Gold-Catalyzed Synthesis of 2,5-Disubstituted Oxazoles from Carboxamides and Propynals

Article abstract of DOI:10.1002/adsc.201801386

2,5-Disubstituted oxazoles are synthesized by oxidative gold catalysis. In contrast to a reported procedure that delivers 2,4-disubstituted oxazoles starting from terminal alkynes, a switch in selectivity towards a 2,5-disubstitution is achieved by the use of propynals as starting materials.
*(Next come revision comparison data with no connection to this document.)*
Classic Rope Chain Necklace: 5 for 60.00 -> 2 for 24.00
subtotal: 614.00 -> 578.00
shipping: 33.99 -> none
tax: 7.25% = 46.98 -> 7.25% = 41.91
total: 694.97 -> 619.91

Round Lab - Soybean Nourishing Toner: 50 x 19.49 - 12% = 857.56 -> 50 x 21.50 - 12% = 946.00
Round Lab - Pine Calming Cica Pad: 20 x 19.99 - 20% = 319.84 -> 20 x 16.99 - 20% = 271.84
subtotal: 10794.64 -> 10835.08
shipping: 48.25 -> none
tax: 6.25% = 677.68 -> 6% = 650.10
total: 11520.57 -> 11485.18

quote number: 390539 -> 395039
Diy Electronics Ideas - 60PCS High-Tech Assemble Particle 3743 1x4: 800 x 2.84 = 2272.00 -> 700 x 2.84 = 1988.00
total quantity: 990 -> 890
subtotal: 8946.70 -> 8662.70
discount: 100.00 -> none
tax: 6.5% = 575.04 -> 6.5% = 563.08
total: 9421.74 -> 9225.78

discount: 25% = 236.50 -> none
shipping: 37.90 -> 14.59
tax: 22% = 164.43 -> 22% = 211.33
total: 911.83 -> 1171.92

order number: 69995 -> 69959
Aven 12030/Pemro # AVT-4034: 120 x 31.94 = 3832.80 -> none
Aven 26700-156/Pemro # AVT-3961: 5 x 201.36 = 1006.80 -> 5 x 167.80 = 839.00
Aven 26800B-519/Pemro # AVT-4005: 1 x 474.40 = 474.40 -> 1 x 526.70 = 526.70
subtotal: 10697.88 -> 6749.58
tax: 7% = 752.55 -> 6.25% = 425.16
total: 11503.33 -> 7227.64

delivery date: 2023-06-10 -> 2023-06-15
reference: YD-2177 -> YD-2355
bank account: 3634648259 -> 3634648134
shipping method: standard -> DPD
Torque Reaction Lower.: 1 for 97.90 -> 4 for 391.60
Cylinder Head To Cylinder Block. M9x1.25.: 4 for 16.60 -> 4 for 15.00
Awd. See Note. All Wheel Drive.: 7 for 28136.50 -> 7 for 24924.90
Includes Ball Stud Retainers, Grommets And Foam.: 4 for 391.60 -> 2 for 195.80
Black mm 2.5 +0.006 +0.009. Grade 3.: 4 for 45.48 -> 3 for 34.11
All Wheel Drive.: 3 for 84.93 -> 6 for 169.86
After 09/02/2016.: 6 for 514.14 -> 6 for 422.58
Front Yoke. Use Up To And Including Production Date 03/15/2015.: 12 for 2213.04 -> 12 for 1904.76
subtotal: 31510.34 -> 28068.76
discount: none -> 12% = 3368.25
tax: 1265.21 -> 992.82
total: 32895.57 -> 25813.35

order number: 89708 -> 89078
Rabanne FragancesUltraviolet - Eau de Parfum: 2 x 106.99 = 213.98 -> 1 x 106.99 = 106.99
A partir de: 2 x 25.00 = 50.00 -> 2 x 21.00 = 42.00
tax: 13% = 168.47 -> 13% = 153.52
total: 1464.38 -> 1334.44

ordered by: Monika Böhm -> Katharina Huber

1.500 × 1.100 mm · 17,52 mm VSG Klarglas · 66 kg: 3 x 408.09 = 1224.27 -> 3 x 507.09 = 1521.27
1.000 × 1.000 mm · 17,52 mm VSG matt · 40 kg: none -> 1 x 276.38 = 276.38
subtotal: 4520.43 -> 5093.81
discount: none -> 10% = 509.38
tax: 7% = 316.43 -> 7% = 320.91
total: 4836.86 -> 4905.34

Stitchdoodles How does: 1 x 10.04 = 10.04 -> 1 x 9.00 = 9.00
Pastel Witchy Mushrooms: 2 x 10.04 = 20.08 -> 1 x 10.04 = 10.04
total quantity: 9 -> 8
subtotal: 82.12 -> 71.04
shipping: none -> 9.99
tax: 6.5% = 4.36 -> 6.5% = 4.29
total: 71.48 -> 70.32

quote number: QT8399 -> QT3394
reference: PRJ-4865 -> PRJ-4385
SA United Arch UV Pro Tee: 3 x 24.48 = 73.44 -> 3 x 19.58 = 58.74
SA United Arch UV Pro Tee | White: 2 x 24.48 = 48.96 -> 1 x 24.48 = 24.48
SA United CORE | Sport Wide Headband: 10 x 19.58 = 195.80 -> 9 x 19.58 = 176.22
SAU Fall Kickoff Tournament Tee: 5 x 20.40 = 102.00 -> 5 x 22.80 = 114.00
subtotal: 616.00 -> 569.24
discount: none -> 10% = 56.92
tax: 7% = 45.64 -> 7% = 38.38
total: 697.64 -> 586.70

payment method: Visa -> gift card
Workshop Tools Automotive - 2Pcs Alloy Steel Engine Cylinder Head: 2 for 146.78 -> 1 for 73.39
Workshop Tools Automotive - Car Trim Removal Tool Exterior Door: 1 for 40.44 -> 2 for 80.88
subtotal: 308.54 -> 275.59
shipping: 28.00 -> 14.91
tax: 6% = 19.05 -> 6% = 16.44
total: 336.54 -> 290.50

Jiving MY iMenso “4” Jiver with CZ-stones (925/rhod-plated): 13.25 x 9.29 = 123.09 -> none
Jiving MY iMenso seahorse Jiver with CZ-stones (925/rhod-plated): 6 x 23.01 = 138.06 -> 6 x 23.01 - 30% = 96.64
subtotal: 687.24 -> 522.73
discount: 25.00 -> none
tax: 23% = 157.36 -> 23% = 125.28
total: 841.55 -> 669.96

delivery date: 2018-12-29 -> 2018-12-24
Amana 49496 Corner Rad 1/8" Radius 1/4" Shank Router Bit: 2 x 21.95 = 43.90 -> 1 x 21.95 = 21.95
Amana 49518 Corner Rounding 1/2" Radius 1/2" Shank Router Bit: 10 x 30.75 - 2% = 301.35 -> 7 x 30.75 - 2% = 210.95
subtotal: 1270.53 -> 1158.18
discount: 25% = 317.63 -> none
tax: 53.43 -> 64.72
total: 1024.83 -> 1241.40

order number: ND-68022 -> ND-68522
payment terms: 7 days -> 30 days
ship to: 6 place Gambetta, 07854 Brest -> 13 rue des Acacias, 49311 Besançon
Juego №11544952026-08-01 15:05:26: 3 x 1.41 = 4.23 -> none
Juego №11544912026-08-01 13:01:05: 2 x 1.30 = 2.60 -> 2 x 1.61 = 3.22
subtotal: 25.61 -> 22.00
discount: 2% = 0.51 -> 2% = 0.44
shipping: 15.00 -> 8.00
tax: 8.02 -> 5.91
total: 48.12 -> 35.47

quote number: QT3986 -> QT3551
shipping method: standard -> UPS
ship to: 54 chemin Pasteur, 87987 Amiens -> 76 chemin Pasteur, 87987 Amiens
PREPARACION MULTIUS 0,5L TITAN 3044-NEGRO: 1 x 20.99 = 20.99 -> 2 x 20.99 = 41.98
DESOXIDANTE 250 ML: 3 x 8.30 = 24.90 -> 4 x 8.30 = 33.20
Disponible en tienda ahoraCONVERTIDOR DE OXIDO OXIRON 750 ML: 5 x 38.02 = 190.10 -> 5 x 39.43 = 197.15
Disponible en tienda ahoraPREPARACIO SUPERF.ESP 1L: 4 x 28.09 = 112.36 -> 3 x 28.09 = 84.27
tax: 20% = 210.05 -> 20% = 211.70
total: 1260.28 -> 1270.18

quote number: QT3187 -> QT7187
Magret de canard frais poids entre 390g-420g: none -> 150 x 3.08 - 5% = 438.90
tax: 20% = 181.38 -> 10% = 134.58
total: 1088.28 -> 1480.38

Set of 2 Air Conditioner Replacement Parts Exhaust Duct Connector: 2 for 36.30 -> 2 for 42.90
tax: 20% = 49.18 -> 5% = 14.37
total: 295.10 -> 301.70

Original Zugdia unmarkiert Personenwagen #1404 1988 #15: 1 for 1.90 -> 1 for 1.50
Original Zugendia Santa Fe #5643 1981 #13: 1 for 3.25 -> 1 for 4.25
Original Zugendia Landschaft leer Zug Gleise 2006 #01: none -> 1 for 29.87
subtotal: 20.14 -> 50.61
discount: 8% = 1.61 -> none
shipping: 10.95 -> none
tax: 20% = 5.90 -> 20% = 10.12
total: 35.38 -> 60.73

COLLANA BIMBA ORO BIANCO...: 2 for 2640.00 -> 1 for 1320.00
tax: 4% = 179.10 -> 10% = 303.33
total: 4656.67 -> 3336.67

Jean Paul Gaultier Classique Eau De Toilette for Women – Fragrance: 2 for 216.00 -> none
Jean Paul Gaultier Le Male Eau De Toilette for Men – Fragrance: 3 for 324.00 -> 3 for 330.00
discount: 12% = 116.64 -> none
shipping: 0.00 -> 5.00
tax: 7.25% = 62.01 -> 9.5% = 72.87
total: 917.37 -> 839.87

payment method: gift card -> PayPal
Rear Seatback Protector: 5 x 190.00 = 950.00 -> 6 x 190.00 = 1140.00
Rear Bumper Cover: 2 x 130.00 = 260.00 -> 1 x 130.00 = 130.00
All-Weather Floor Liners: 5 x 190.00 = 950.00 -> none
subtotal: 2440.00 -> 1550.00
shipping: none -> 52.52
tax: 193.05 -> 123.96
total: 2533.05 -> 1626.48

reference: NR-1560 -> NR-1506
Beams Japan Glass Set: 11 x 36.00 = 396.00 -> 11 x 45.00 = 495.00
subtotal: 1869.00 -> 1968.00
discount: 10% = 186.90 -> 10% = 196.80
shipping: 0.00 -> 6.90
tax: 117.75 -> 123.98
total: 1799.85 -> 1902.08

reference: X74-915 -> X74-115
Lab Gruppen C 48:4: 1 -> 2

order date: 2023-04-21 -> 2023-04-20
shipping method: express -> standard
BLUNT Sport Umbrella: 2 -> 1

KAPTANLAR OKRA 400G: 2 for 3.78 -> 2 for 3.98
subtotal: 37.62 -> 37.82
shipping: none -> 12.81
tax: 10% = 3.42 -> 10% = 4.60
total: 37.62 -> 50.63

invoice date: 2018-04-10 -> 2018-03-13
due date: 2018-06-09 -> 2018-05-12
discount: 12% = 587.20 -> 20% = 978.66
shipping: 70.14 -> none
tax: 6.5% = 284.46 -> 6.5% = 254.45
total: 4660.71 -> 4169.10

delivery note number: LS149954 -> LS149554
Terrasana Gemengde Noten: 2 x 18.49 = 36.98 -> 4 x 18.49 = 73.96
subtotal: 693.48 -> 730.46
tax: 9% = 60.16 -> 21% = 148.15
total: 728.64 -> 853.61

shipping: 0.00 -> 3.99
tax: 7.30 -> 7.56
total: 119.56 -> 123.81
In the new reaction, the key intermediate is formed by the nucleophilic attack of the carboxamide onto a gold carbenoid, and then condensates with the more electrophilic aldehyde moiety already present in the substrate and not with the ketone that is derived from the oxygen donor. This new cyclization mode introduces a new carbonyl moiety as substituent at the 2,5-disubstituted oxazole, an attractive motive that can be found in bioactive compounds or be used for further derivatizations. (Figure presented.).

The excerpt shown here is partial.